Records from a data collection:
* * * * * * * * *
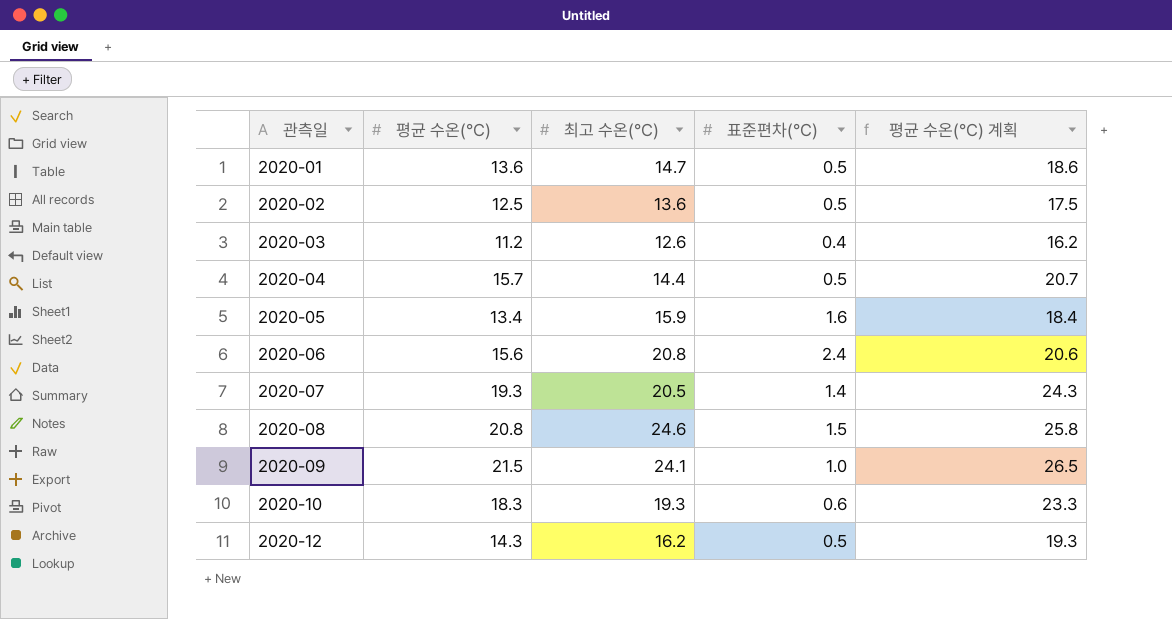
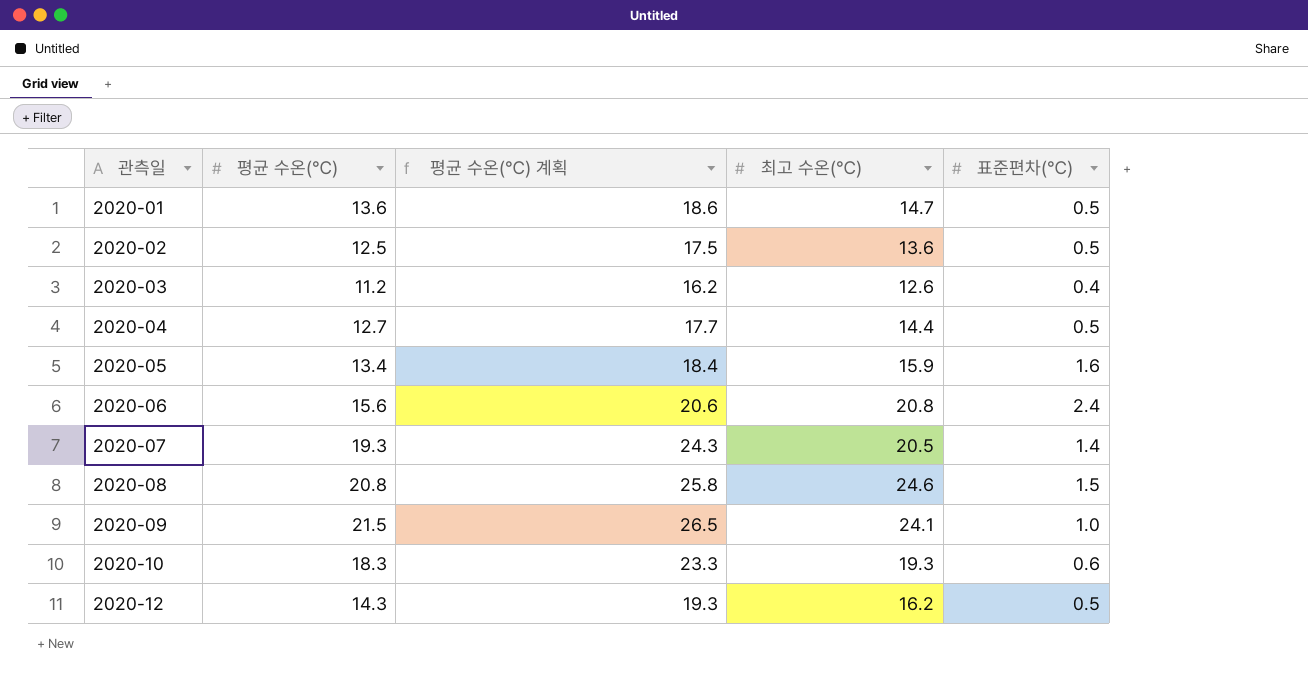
column 평균 수온(℃) 계획 | position: 5 -> 3
2020-04 | 평균 수온(℃): 15.7 -> 12.7
2020-04 | 평균 수온(℃) 계획: 20.7 -> 17.7

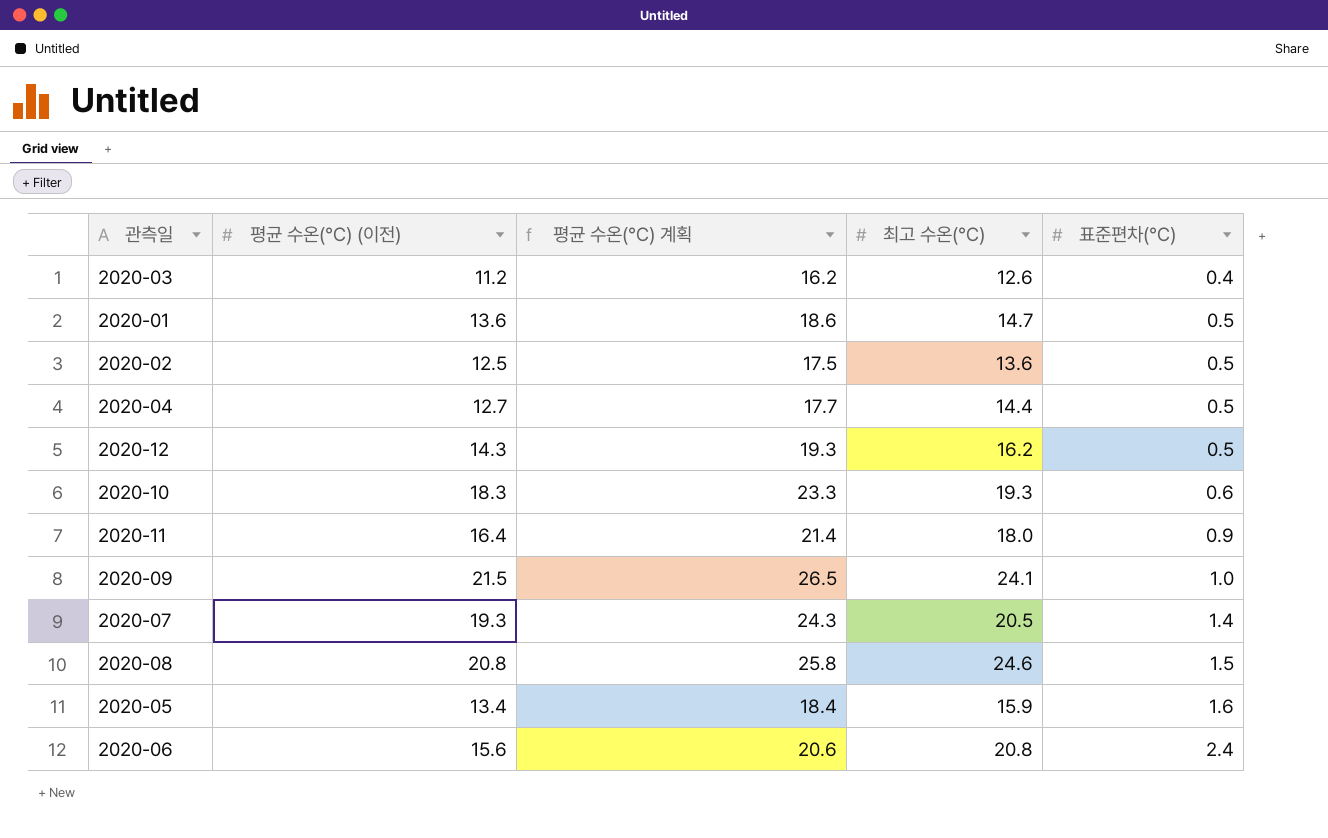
row order: 관측일 ascending -> 표준편차(℃) ascending
column name: 평균 수온(℃) -> 평균 수온(℃) (이전)
row 2020-11: none -> 16.4 | 21.4 | 18.0 | 0.9

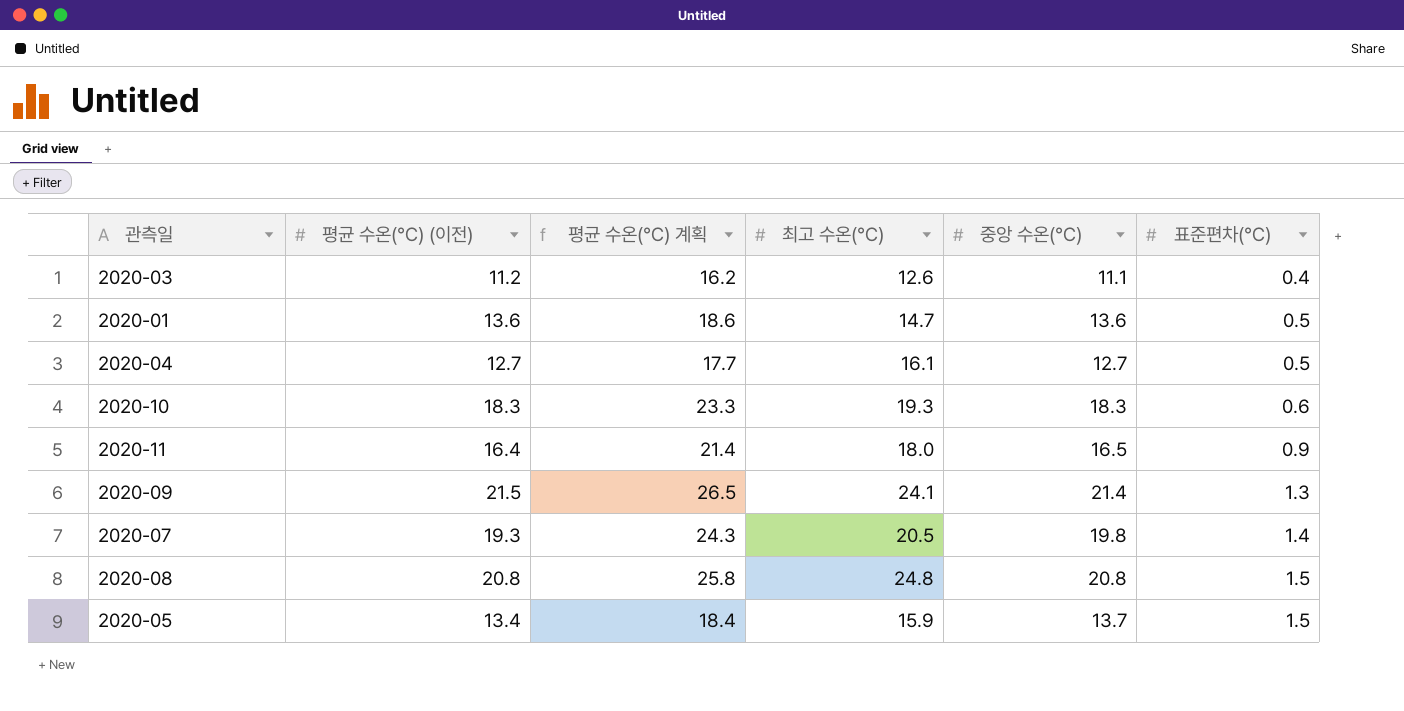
column 중앙 수온(℃) | position: none -> 5
row 2020-02: 12.5 | 17.5 | 13.6 | 0.5 -> none
row 2020-12: 14.3 | 19.3 | 16.2 | 0.5 -> none
row 2020-06: 15.6 | 20.6 | 20.8 | 2.4 -> none
2020-04 | 최고 수온(℃): 14.4 -> 16.1
2020-09 | 표준편차(℃): 1.0 -> 1.3
2020-08 | 최고 수온(℃): 24.6 -> 24.8
2020-05 | 표준편차(℃): 1.6 -> 1.5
* * * * * * * * *
Problem statement
Where the string "position" appears in a line of the entries, that line counts; state the total number of such lines and nothing else.

Expected answer
2